## Stored data
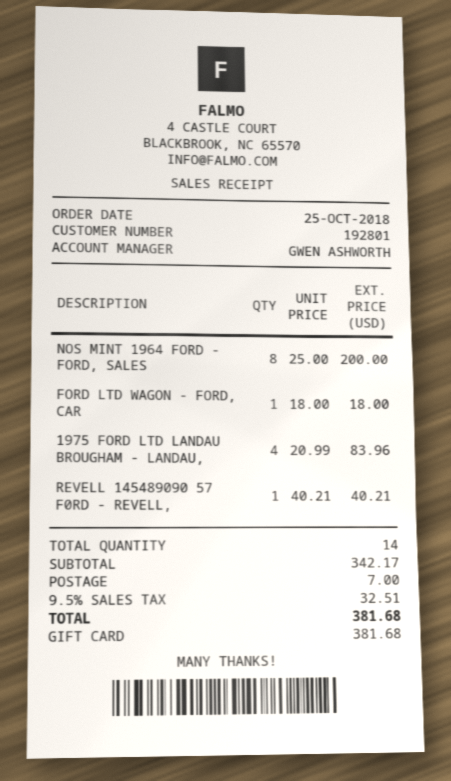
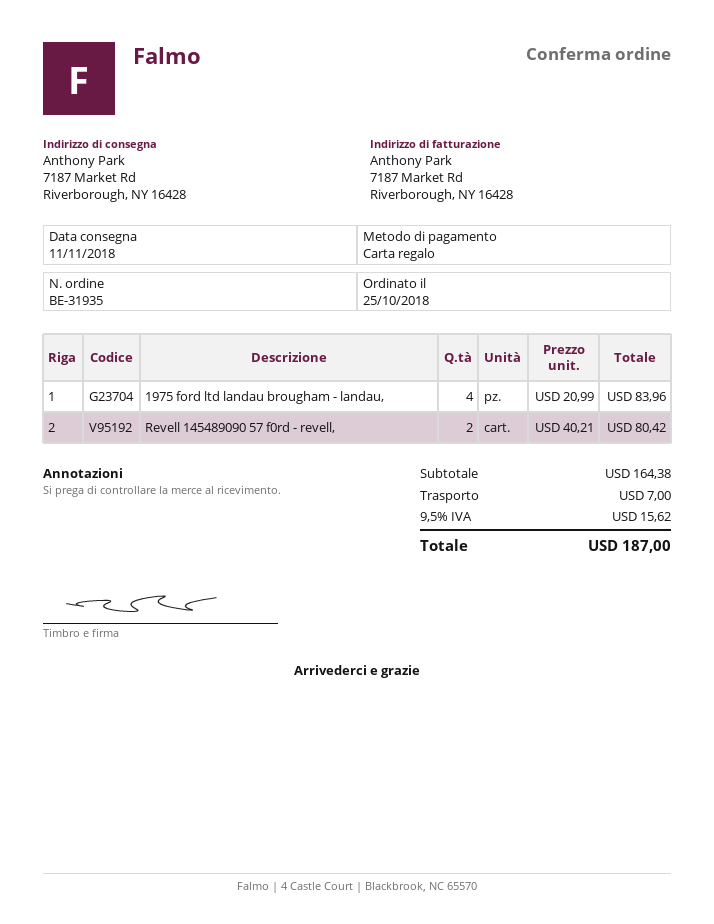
NOS MINT 1964 FORD - FORD, SALES: 8 x 25.00 = 200.00 -> none
FORD LTD WAGON - FORD, CAR: 1 x 18.00 = 18.00 -> none
REVELL 145489090 57 F0RD - REVELL,: 1 x 40.21 = 40.21 -> 2 x 40.21 = 80.42
subtotal: 342.17 -> 164.38
tax: 9.5% = 32.51 -> 9.5% = 15.62
total: 381.68 -> 187.00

## What you have to do
What you return must match, line for line, the data from the line containing "FORD LTD WAGON" to its end, both ends included.

## Answer to this task
FORD LTD WAGON - FORD, CAR: 1 x 18.00 = 18.00 -> none
REVELL 145489090 57 F0RD - REVELL,: 1 x 40.21 = 40.21 -> 2 x 40.21 = 80.42
subtotal: 342.17 -> 164.38
tax: 9.5% = 32.51 -> 9.5% = 15.62
total: 381.68 -> 187.00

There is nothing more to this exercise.